Quietly, with glances and nods, Daniella, Rachel, and Anouk seemed to decide something. They chose not to make a scene. Instead, like this was a middle school cafeteria, they moved their chairs closer to Daniella, leaving Gal with extra space.
“What does everyone think about Principal Jackson?” Daniella asked, once they’d all settled. Her voice was intentionally soft, so that it would be hard to hear on Gal’s end.
Meanwhile, having gotten a seat at a table where she wasn’t wanted, Gal lost steam. She shot pleading looks at the rest of them, which went unrequited.
The waiter came with bruschetta and more wine. Linda slowly sipped, reminding herself to pace it out.
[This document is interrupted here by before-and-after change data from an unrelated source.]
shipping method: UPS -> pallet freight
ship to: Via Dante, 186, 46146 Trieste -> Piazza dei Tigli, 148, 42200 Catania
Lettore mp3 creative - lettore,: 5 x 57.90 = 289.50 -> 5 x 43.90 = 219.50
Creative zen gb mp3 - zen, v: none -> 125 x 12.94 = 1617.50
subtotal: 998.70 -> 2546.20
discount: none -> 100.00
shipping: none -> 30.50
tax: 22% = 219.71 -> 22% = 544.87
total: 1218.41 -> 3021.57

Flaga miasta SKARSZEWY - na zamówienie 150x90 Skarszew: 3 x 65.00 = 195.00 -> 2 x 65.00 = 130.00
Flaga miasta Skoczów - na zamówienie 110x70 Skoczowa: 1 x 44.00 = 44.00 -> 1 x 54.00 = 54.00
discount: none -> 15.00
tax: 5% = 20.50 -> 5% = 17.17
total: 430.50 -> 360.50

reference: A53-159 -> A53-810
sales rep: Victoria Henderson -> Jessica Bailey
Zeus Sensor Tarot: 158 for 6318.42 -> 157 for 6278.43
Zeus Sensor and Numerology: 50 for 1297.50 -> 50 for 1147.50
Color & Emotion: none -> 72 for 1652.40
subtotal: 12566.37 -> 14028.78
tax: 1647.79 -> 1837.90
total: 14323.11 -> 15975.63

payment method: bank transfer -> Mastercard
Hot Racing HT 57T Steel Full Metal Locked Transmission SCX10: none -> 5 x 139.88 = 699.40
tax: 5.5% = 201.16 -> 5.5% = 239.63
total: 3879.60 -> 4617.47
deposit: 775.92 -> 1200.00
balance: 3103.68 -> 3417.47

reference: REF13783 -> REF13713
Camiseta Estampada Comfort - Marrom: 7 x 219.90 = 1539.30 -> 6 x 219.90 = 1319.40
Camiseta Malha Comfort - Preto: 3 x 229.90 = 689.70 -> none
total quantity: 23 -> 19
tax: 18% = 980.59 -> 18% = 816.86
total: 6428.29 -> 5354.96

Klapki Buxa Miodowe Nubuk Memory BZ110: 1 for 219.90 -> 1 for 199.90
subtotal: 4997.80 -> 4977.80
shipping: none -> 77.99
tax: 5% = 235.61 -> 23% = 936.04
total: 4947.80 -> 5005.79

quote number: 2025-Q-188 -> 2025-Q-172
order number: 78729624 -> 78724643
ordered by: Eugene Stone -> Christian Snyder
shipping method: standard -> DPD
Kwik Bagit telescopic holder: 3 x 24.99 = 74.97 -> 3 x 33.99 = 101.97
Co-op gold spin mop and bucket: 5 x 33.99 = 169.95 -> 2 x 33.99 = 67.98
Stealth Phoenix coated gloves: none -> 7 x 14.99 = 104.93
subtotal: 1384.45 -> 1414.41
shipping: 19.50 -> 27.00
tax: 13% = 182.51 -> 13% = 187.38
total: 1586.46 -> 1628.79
Two glasses of mead was a lot for her, and this stuff definitely had more than the 2 percent alcohol of mead.
Just as Daniella was announcing that while she liked Principal Jackson, she was worried the woman lacked connections to the honors track at BetterWorld University, Anouk erupted. “I just, I cannot countenance this!” she cried with the over-the-top passion you might expect from Joan of Arc at the stake.
“Why don’t you take notes?” Daniella countered, calm and without missing a beat. “Sit by me so I can help edit. Linda, would you mind?”
“What?” Linda asked. The wine had made her slow.
“Switch places,” Rachel hissed. Then, in an even lower whisper: “Anouk’s tweaking!”
“Oh.” With more effort and dizziness than she’d have liked, Linda got up. Anouk lifted her butt, scooted into the next chair, then—carefully—Linda walked around her and sat.
“Thank you,” Anouk whispered. “Rudeness is very hard for me. I find it a kind of violence and I cannot abide it.”
Gal watched all this transpire. Said nothing, just got more maudlin. She hunched over her glass, clutching it close as a faithful pet. What the hell was this about?
“Perhaps if Jackson had more business background,” Daniella said.
Anouk jotted this, and seemed calm now that she had a pen in hand. “I saw her résumé. She’s been a principal in Palo Alto for ten years, but she’s originally from an outside town in Mississippi. Born in one of those flood towns. It’s a marvel she’s alive. Those kids are like fish in barrels. But I wonder if that kind of background doesn’t attest to grit?”
“It’s nothing against her,” Daniella said, and Anouk kept jotting. They’d forgotten that the subject of the new principal’s qualifications was invented and were taking it seriously. “I come from outside. But I’m not a principal. Does she know how to write recommendations?”
“Just because she’s an outsider doesn’t mean she can’t write,” Rachel said.